Lieber Ecki,
hab heute schon mehrfach versucht Dir zu schreiben, aber alles was ich schrieb erschien mir so leer und falsch. Vielleicht besser so zu erklären, dass Worte
da gar nicht das auszudrücken vermögen, was man eigentlich sagen will.
Ich hoffe mit Dir auf das gute Wirken von Topotecan. Ich erinnere mich, meine Mama vertrug es seinerzeit relativ gut und so hoffe ich, verhält es sich auch bei Dir.
Zitat:
Wohl setze ich mich auch bewusst mit dem Tod auseinander und bedenke, wie ich in die Sterbephase hineingehen kann. (Aber bitte noch nicht so bald.) Ich kann dazu auch ins Krankenhaus zurückgehen, dort sorgt man dafür, dass ich nicht in schmerzhafte Krampfzustände verfallen muss.
|
Deine Offenheit und der Umgang hiermit, ist für mich wirklich verblüffend. Oftmals tabuisiert man ja das Thema Sterben, was ich irgendwo auch nachvollziehen kann. Es ist einfach eine so große Angst vor dem Unbekannten im Spiel und die Sorge um die und um das, was man evtl. hinterlässt.
Dieses Auseinandersetzen mit dem Tod, finde ich gut und wichtig. Wünschen würde ich mir allerdings, dass Deine Gedanken nicht zu sehr mit dem "Wie" beschäftigt sind, denn das macht natürlich mit die größte Angst. So zumindest war es auch bei meiner Mama. Dazu würde ich Dir gerne was erzählen, trau mich das auch einfach mal, wenngleich ich weiß, dass nicht jeder Betroffene solche Dinge gerne liest.

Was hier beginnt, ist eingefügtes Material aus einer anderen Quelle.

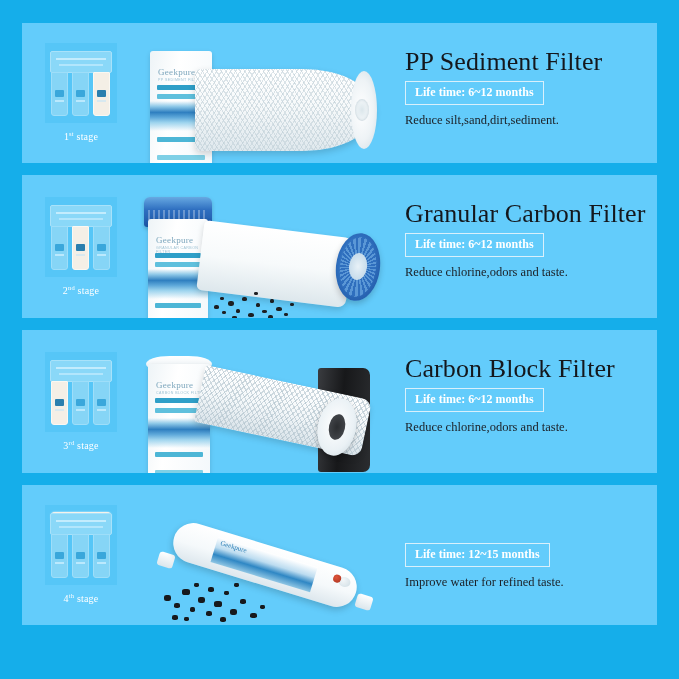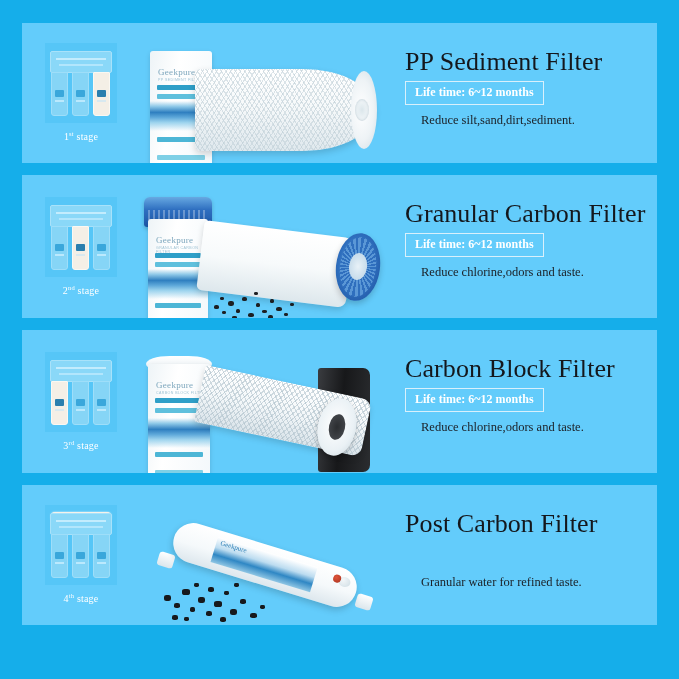"Reduce silt,sand,dirt,sediment." .desc { margin-left: 16px -> none }
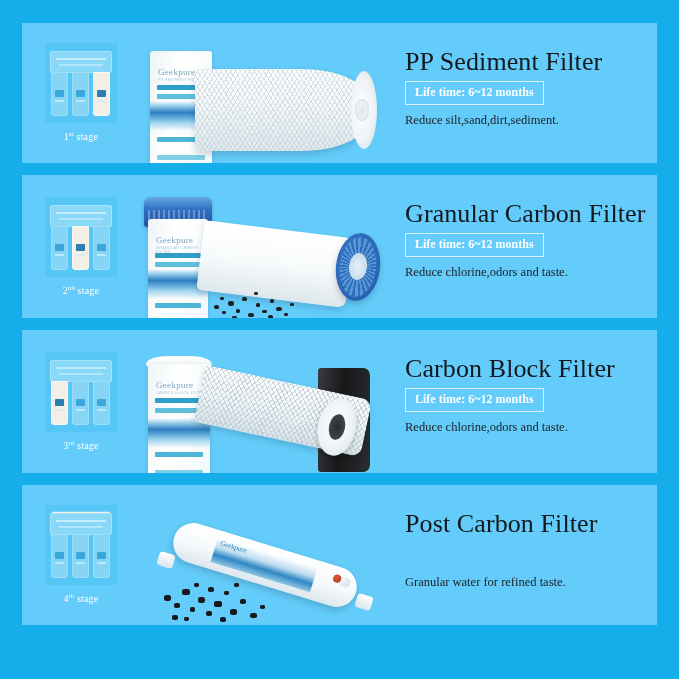"Post Carbon Filter" div.title { html: <div>Post Carbon Filter</div> -> none }
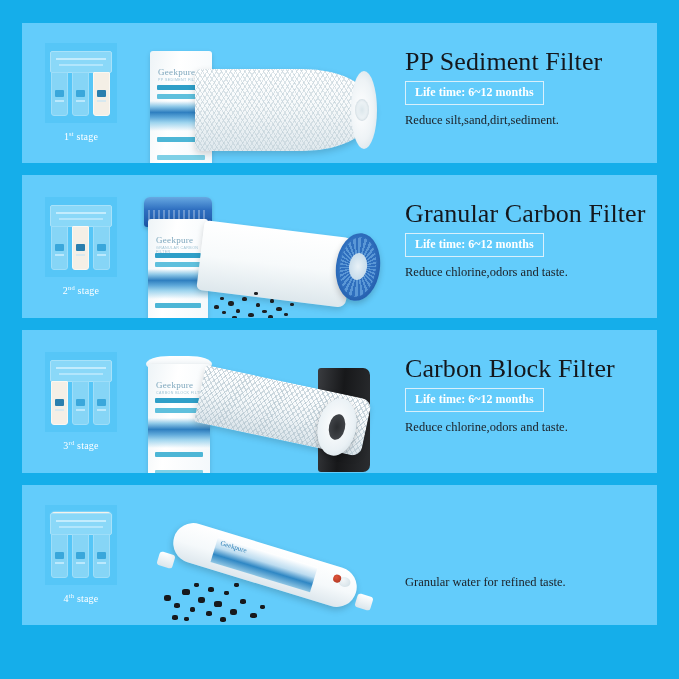"Life time: 12~15 months" div.lifetime { html: none -> <div>Life time: 12~15 months</div> }
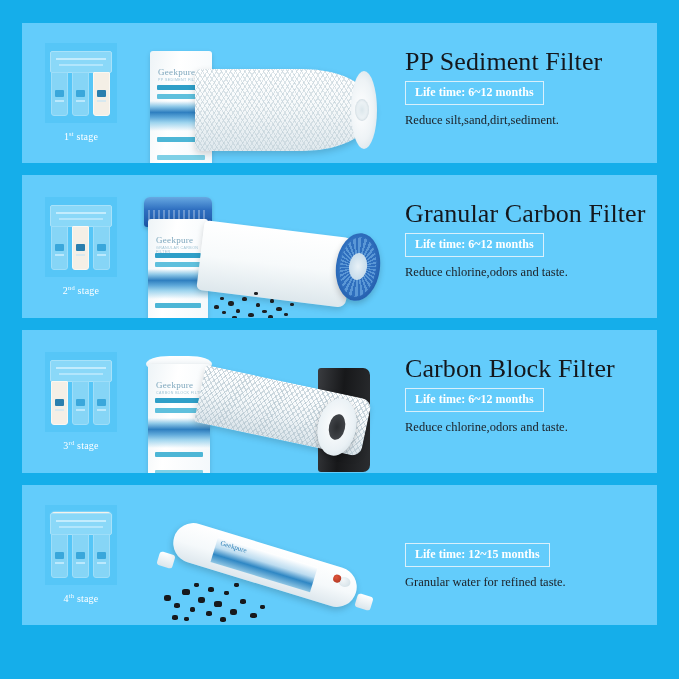"Granular water for refined taste." div.desc { text: Granular -> Improve }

Als meine Mama den Anfangsverdacht erhielt, da war ich zwischen Hoffen und Bangen. Gläubig, das war ich schon immer, von Kindesbeinen an. Ich betete auch ab und zu, aber nicht mit Regelmäßigkeit. Dies änderte sich, als Mama so krank wurde und dann die sichere Diagnose Kleinzelliges BC erhielt.
Ich betete für ein Wunder, und so sehr ich mich an die Hoffnung klammerte, so sehr hatte ich mich unterdessen belesen, und wußte, dass es in diesem Stadium keine Heilung mehr geben würde. Also betete ich um realistische Wunder. Um gute Zeit, um Schmerzfreiheit, um Qualität im Leben, ganz ganz lange. Und vielleicht, lieber Gott, um ein doch größeres Wunder.
Mit der Zeit, so wie die Krankheit fortschritt, wuchs ich auch auf gewisse Weise mit der Erkankung. Und nicht nur das änderte sich, auch die Gebete allabendlich, die änderten sich. Und als es konkret schlechter und schlimmer wurde und die Tendenz sehr eindeutig, da betete ich neuerlich um ein Wunder.
Als meine Mama dann auf der Palliativstation lag, da war sie in einem Zustand, in dem sie völlig in ihrer eigenen Welt war. Sie realisierte ab einem gewissen Zeitpunkt nicht mehr alles, erkannte mich aber immer. Pfleger Dirk, der mit einer meiner Lieblingspfleger auf der Station war, sagte mir einige Tage ehe Mama für immer ging:"Wissen Sie, Ihre Mutter ist gänzlich in ihrer eigenen Welt. Wenn man so will, dann ist das eine Form von Gottes Gnade!"
Wir redeten noch eine Weile, und als ich das KH verließ, da dachte ich ewig lange über diesen Satz nach. Für uns, die wir hier sind, die wir Gebete nach oben senden, bleibt stets der Zweifel. Wir haben selten konkret sowas vor Augen, was man als "Zeichen" deuten könnte oder so. Aber diese Aussage des Pflegers seinerzeit, die beschäftigt mich noch heute sehr. Das Wunder, um das ich den lieben Gott bat, das ließ sich gemäß meiner Vorstellung so nunmal nicht bewerkstelligen, aber vielleicht hat er mich doch erhört, und das möglich gemacht, was für uns "am sanftesten" war.
Meine Überzeugung dahingehend, dass wir uns "auf irgendwen verlassen können" ist seitdem gewachsen. Wir Menschen möchten stets vorausschauend denken, aber im Bezug auf die Krankheit und das was kommt, da erfahren wir im Vorfeld zu wenig. Ich wünsche Dir alles alles Gute, ein erfolgreiches Ansprechen der Chemo und werde heute Abend für Dich beten.